(Records contained in a dataset):
◇ ◇ ◇

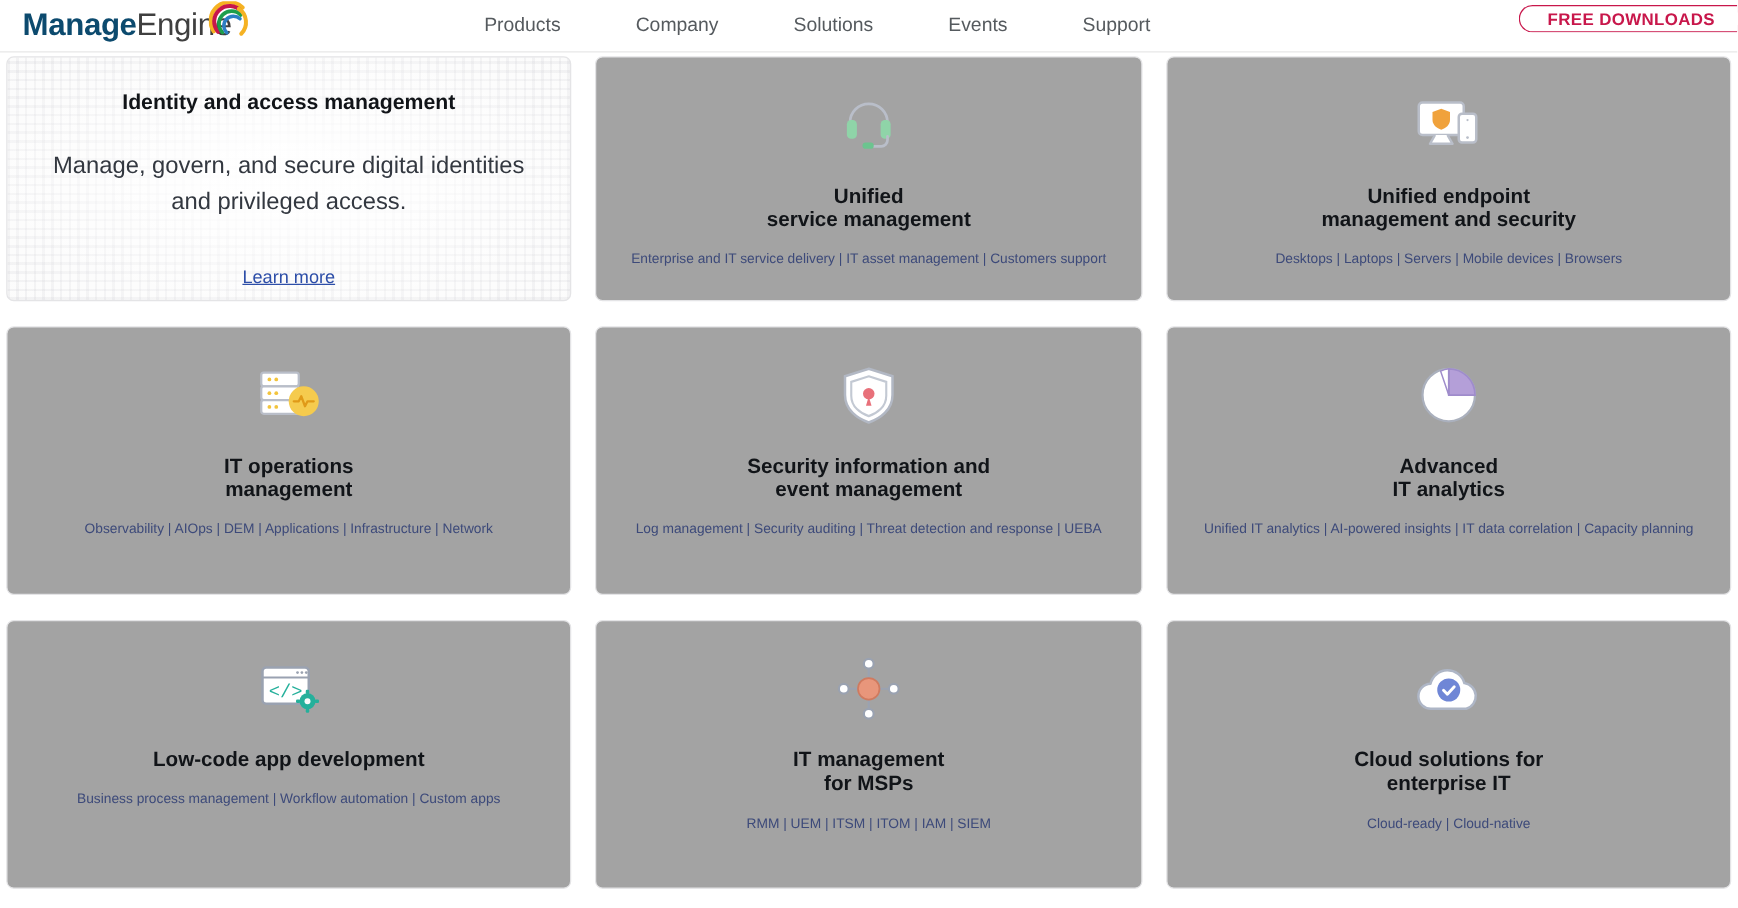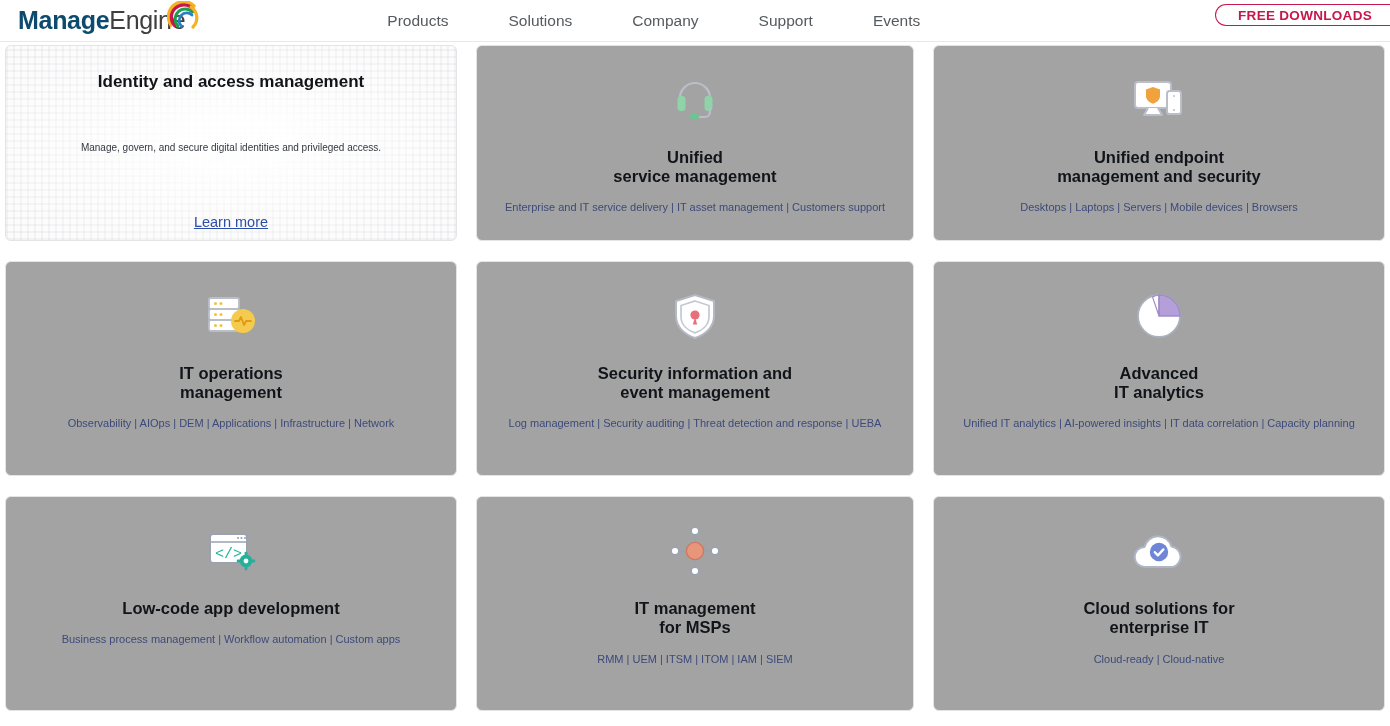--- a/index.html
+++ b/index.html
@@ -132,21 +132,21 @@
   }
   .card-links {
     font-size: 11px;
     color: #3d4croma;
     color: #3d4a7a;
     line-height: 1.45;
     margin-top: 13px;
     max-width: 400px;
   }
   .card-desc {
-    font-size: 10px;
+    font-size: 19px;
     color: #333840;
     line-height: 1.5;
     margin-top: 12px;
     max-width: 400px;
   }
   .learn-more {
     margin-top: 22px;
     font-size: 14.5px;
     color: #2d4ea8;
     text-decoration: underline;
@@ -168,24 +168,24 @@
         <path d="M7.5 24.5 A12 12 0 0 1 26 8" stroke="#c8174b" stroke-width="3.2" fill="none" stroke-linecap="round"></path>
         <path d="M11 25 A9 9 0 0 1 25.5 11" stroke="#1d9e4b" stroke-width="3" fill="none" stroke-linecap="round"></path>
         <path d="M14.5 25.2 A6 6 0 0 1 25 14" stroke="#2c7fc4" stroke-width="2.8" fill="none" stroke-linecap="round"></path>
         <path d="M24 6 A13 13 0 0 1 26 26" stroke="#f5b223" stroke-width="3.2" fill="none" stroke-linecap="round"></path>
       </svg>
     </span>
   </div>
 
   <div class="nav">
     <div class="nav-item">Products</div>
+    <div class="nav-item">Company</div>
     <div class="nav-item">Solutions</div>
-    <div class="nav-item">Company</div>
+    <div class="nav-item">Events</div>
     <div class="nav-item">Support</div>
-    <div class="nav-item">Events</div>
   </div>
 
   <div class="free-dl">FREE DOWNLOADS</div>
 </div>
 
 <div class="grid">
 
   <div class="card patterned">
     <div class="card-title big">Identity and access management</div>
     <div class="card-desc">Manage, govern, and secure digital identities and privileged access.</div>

◇ ◇ ◇

Retype each entry above character for character; pictures stay out.

--- a/index.html
+++ b/index.html
@@ -132,21 +132,21 @@
   }
   .card-links {
     font-size: 11px;
     color: #3d4croma;
     color: #3d4a7a;
     line-height: 1.45;
     margin-top: 13px;
     max-width: 400px;
   }
   .card-desc {
-    font-size: 10px;
+    font-size: 19px;
     color: #333840;
     line-height: 1.5;
     margin-top: 12px;
     max-width: 400px;
   }
   .learn-more {
     margin-top: 22px;
     font-size: 14.5px;
     color: #2d4ea8;
     text-decoration: underline;
@@ -168,24 +168,24 @@
         <path d="M7.5 24.5 A12 12 0 0 1 26 8" stroke="#c8174b" stroke-width="3.2" fill="none" stroke-linecap="round"></path>
         <path d="M11 25 A9 9 0 0 1 25.5 11" stroke="#1d9e4b" stroke-width="3" fill="none" stroke-linecap="round"></path>
         <path d="M14.5 25.2 A6 6 0 0 1 25 14" stroke="#2c7fc4" stroke-width="2.8" fill="none" stroke-linecap="round"></path>
         <path d="M24 6 A13 13 0 0 1 26 26" stroke="#f5b223" stroke-width="3.2" fill="none" stroke-linecap="round"></path>
       </svg>
     </span>
   </div>
 
   <div class="nav">
     <div class="nav-item">Products</div>
+    <div class="nav-item">Company</div>
     <div class="nav-item">Solutions</div>
-    <div class="nav-item">Company</div>
+    <div class="nav-item">Events</div>
     <div class="nav-item">Support</div>
-    <div class="nav-item">Events</div>
   </div>
 
   <div class="free-dl">FREE DOWNLOADS</div>
 </div>
 
 <div class="grid">
 
   <div class="card patterned">
     <div class="card-title big">Identity and access management</div>
     <div class="card-desc">Manage, govern, and secure digital identities and privileged access.</div>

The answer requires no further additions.